Na verdade, a Comissão Europeia tem suscitado o problema regularmente, apresentando propostas várias para o seu combate, as quais têm vindo sucessivamente a cair por falta de apoio entre os Estados-membros da União e não só. O que há então agora de diferente para que o assunto volte a ser colocado sobre a mesa e mereça mesmo o destaque de tema maior de um Conselho Europeu? Os Presidentes da Comissão e do Conselho Europeus, Durão Barroso e Van Rompuy, respectivamente, afirmaram ser este o momento certo para retomar o problema dado o amplo consenso que se sentia existir na crítica à evasão e fraude fiscais, ditado por deficits crescentes e pela generalização da austeridade.
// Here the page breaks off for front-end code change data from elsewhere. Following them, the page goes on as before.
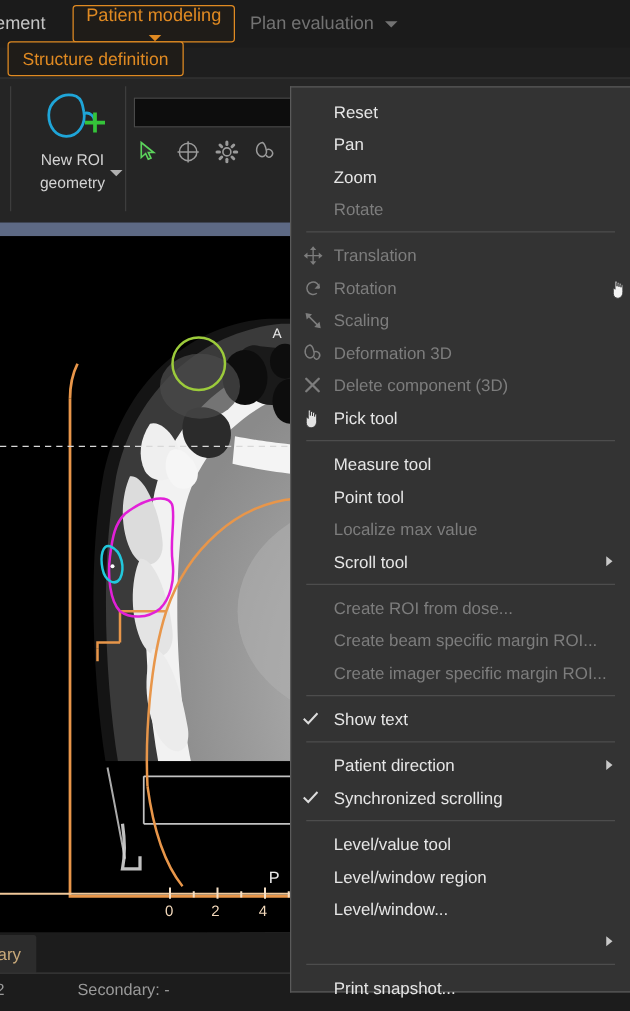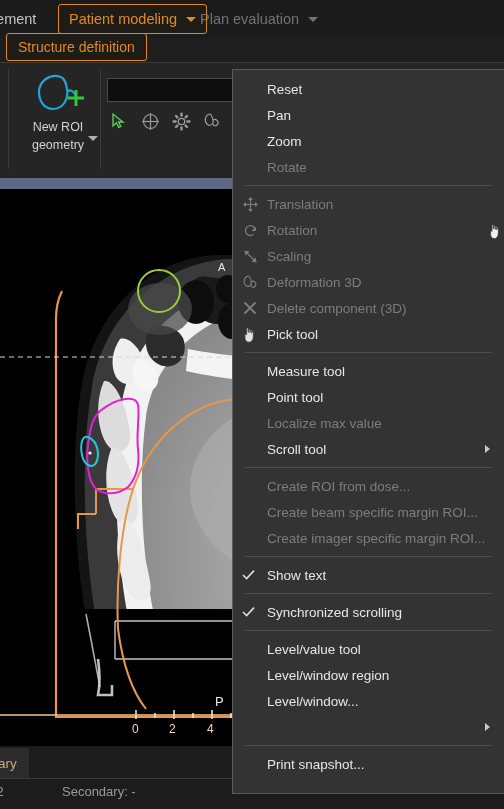--- a/index.html
+++ b/index.html
@@ -20,20 +20,21 @@
     position:absolute; top:4px; height:30px;
     display:flex; align-items:center; gap:7px;
     padding:0 10px;
     color:#b8b8b8; font-size:14.5px; white-space:nowrap;
   }
   .rtab.partial { left:-22px; color:#c4c4c4; }
   .rtab.active {
     left:58px; color:#e08a22;
     border:1px solid #e08a22; border-radius:3px;
     background:#1f1c18;
+    flex-direction:column;
   }
   .rtab.plain { left:190px; color:#737373; }
   .caret {
     width:0;height:0;border-left:5px solid transparent;border-right:5px solid transparent;
     border-top:5px solid currentColor; display:inline-block; margin-left:2px;
   }
   .subtab {
     position:absolute; left:6px; top:33px; height:28px;
     display:flex;align-items:center; padding:0 11px;
     color:#e08a22; font-size:14px;
@@ -485,20 +486,26 @@
       <div class="mi">
         <span class="check">
           <svg width="13" height="12" viewBox="0 0 13 12">
             <path d="M1 6 L4.6 9.6 L12 1.6" fill="none" stroke="#dcdcdc" stroke-width="1.6"></path>
           </svg>
         </span>
         <span class="mtext">Show text</span>
       </div>
       <div class="msep wide"></div>
       <div class="mi">
+        <span class="mtext">Patient direction</span>
+        <span class="arrow">
+          <i></i>
+        </span>
+      </div>
+      <div class="mi">
         <span class="check">
           <svg width="13" height="12" viewBox="0 0 13 12">
             <path d="M1 6 L4.6 9.6 L12 1.6" fill="none" stroke="#dcdcdc" stroke-width="1.6"></path>
           </svg>
         </span>
         <span class="mtext">Synchronized scrolling</span>
       </div>
       <div class="msep wide"></div>
       <div class="mi">
         <span class="mtext">Level/value tool</span>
A orientação política que hoje necessariamente se exige é a de conter despesas e aumentar receitas. Este aumento de receitas tem sido demasiadas vezes alcançado pela imposição de impostos aos cidadãos, àqueles cuja actividade está perfeitamente identificada, mas não a todos e não certamente àqueles que mais podem e devem contribuir. Eis o que coloca um problema grave de justiça social e mesmo moral também.

Mas não foi por esta via que alguns Estados se sensibilizaram a considerar seriamente o combate à evasão e fraude fiscais, mas sim por via financeira. A União Europeia perde hoje um bilião de euros (um milhão de milhões) por ano devido à evasão e fraude fiscais. Se este número é demasiado elevado para medirmos bem o seu alcance ou impacto na nossa vida de cidadãos comuns, acrescente-se que tal corresponde ao dobro do somatório do deficit de todos os Estados-membros em 2012, que corresponde a seis vezes o orçamento anual da União Europeia. Em Portugal, a evasão e fraude fiscais traduz-se em 12 mil milhões de euros, isto é, o mesmo que recebemos da troika para garantir a sustentabilidade da nossa banca.

Áustria e Luxemburgo, entre outros países (Suíça, Mónaco, São Marino, Liechtenstein), que se têm oposto a um controle das fugas fiscais, juntam-se agora aos demais países europeus constituindo um força poderosa que retomará as propostas da Comissão Europeia desde 2008 e zelará para que uma rigorosa e justa tributação aos rendimentos do capital se torne uma realidade o mais depressa possível, prevendo-se que não apenas os juros das poupanças mas também os fundos de investimentos sejam declarados às autoridades tributárias, no contexto de leis internacionais que a todos obriguem por igual.

Acrescento que, em Portugal, a economia paralela corresponde a cerca de 20% do PIB (33 mil milhões). A conclusão é simples e irrecusável: se todos pagassem o que devem, todos viveríamos melhor, Portugal teria menos dívida e menos austeridade, a União Europeia teria mais recursos e investiria mais na economia. Eis, pois, um passo que falta dar.